Most of us spend longer hours at work than at home. If we were to clock the hours, the time spent with our colleagues beats the time spent with our significant others hands down. With more and more women joining the workforce, it’s impossible to go through life without being attracted to the people you work with. There is a very strong chance that a woman working in the work place will understand you better than maybe your wife waiting at home for you … So there’s opportunity, proximity and time--the three most important ingredients in an affair….

SOCIAL MEDIA

The Internet is the final nail in the marriage coffin… Nothing gives and everything is allowed in the virtual world. It’s a world where we can no longer define clearly the boundaries that separate harmless flirting and infidelity.  There used to be a time when giving a girl a hug or a kiss used to be a milestone in a relationship, a momentous occasion in the two participants’ life. These days, we hug and kiss half a dozen people simultaneously--on BBM, Whatsapp, Facebook and Twitter. The voyeur hidden inside each of us dances in glee at the increasing number of platforms that gives it the opportunity to play out its fantasy of polygamy. There are few rules and fewer boundaries in this world. 

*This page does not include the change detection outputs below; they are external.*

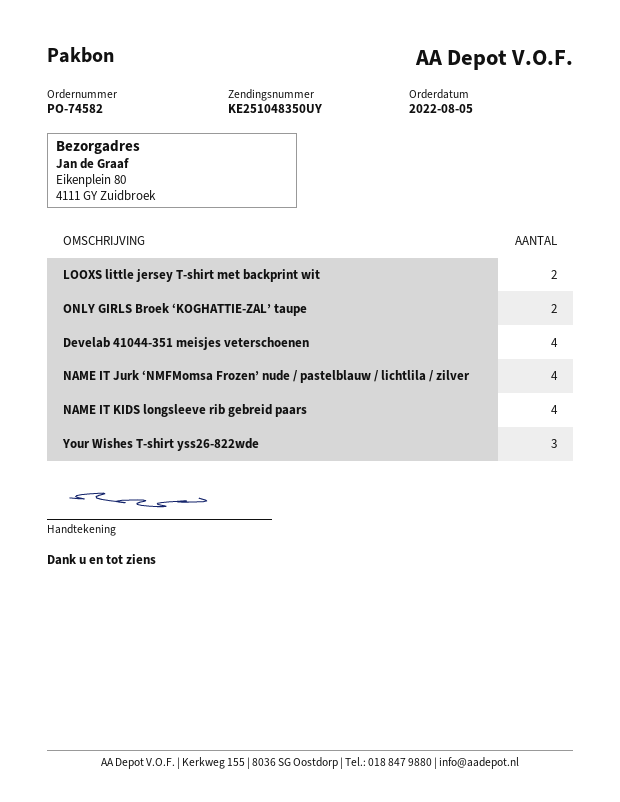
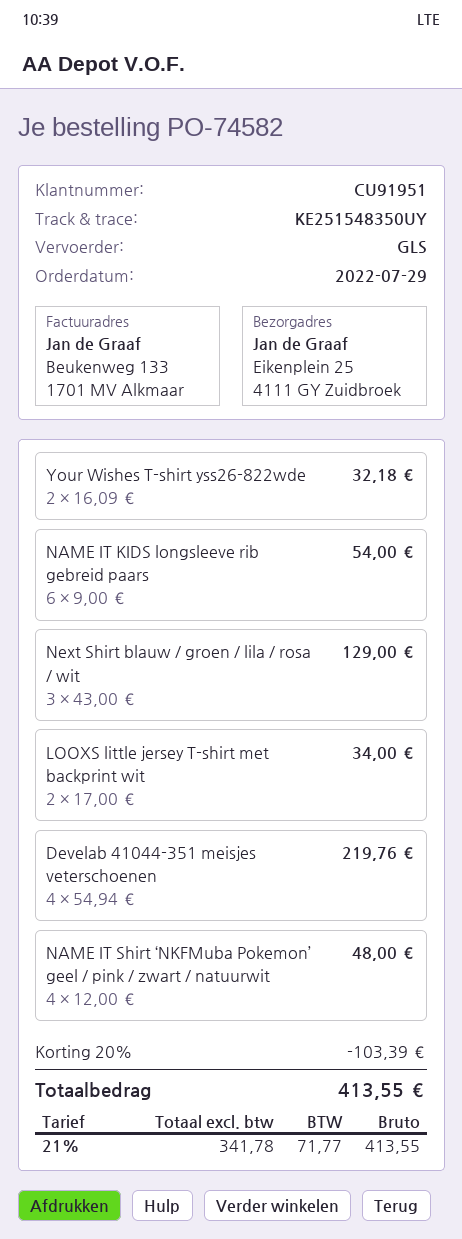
order date: 2022-08-05 -> 2022-07-29
tracking number: KE251048350UY -> KE251548350UY
ship to: Eikenplein 80, 4111 GY Zuidbroek -> Eikenplein 25, 4111 GY Zuidbroek
ONLY GIRLS Broek ‘KOGHATTIE-ZAL’ taupe: 2 -> none
NAME IT Jurk ‘NMFMomsa Frozen’ nude / pastelblauw / lichtlila / zilver: 4 -> none
NAME IT KIDS longsleeve rib gebreid paars: 4 -> 6
Your Wishes T-shirt yss26-822wde: 3 -> 2
Next Shirt blauw / groen / lila / rosa / wit: none -> 3
NAME IT Shirt ‘NKFMuba Pokemon’ geel / pink / zwart / natuurwit: none -> 4

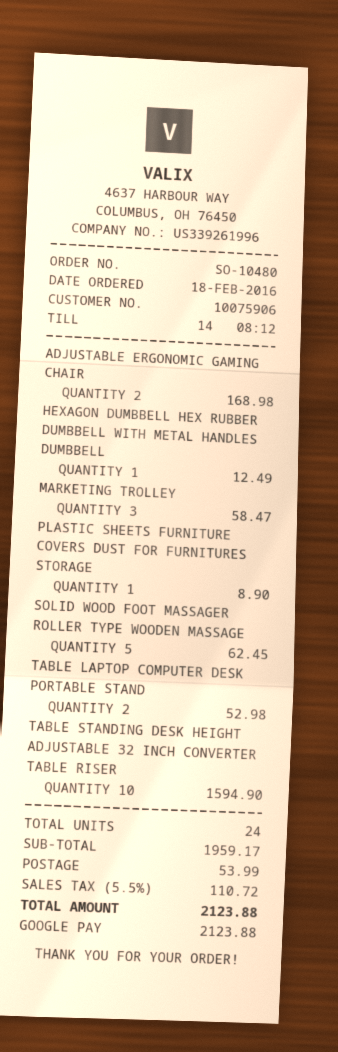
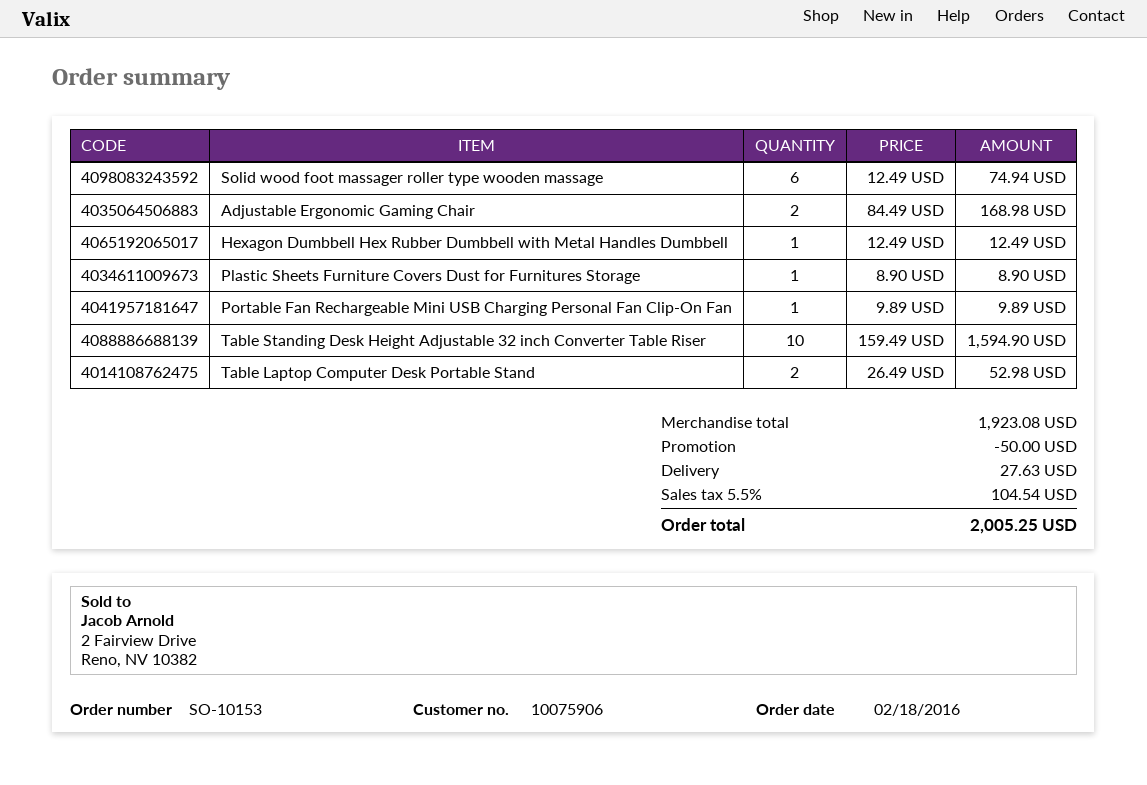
order number: SO-10480 -> SO-10153
MARKETING TROLLEY: 3 for 58.47 -> none
SOLID WOOD FOOT MASSAGER ROLLER TYPE WOODEN MASSAGE: 5 for 62.45 -> 6 for 74.94
Portable Fan Rechargeable Mini USB Charging Personal Fan Clip-On Fan: none -> 1 for 9.89
subtotal: 1959.17 -> 1923.08
discount: none -> 50.00
shipping: 53.99 -> 27.63
tax: 5.5% = 110.72 -> 5.5% = 104.54
total: 2123.88 -> 2005.25

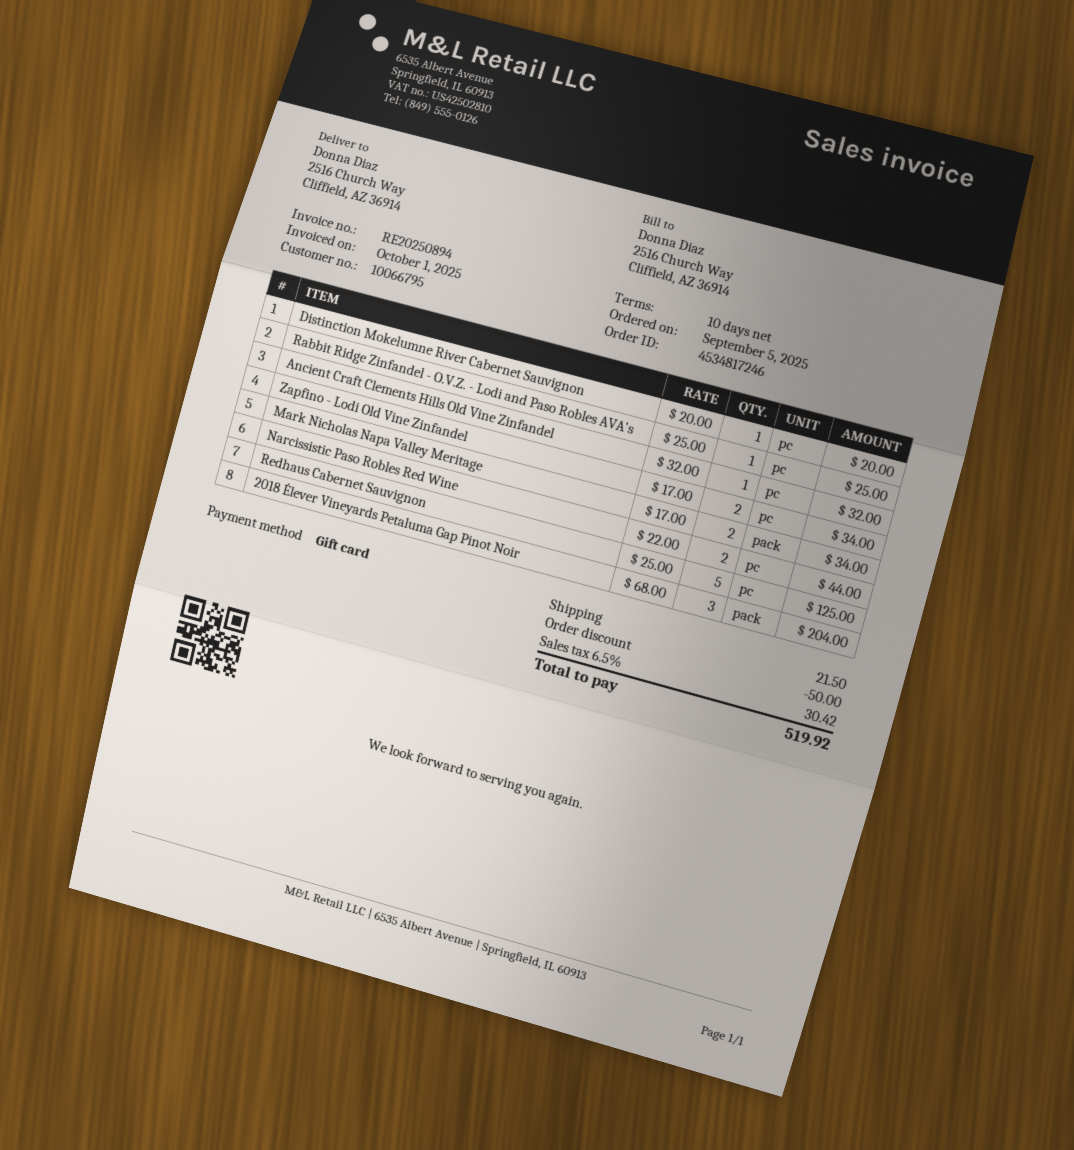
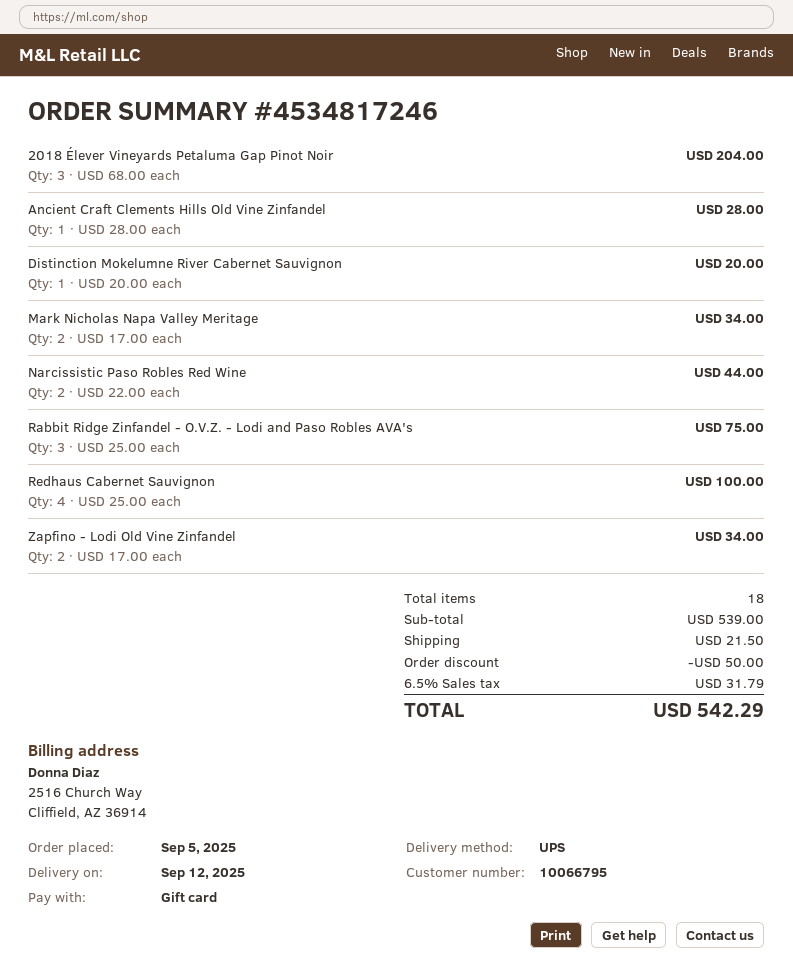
Rabbit Ridge Zinfandel - O.V.Z. - Lodi and Paso Robles AVA's: 1 x 25.00 = 25.00 -> 3 x 25.00 = 75.00
Ancient Craft Clements Hills Old Vine Zinfandel: 1 x 32.00 = 32.00 -> 1 x 28.00 = 28.00
Redhaus Cabernet Sauvignon: 5 x 25.00 = 125.00 -> 4 x 25.00 = 100.00
tax: 6.5% = 30.42 -> 6.5% = 31.79
total: 519.92 -> 542.29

So these are my reasons… This blog isn’t a comment on the change in the social landscape. It’s just me wondering that since the seasons of our lives have changed and the landscape has changed, why  do we insist on dressing up for climates that no longer exist? I think that marriage is outdated not because people don’t want to be with each other, but because the way we practice it has become outdated… We need to approach it from the point of view of the lives we live and the changes in our social life, not based on the needs it was supposed to fulfill decades and centuries ago. All I’m saying is, we need a new form of social contract… That the rules of marriage need to be rewritten… Because otherwise, it’s just like a dinosaur stuck in a traffic jam on a busy street in New York--helpless and confused.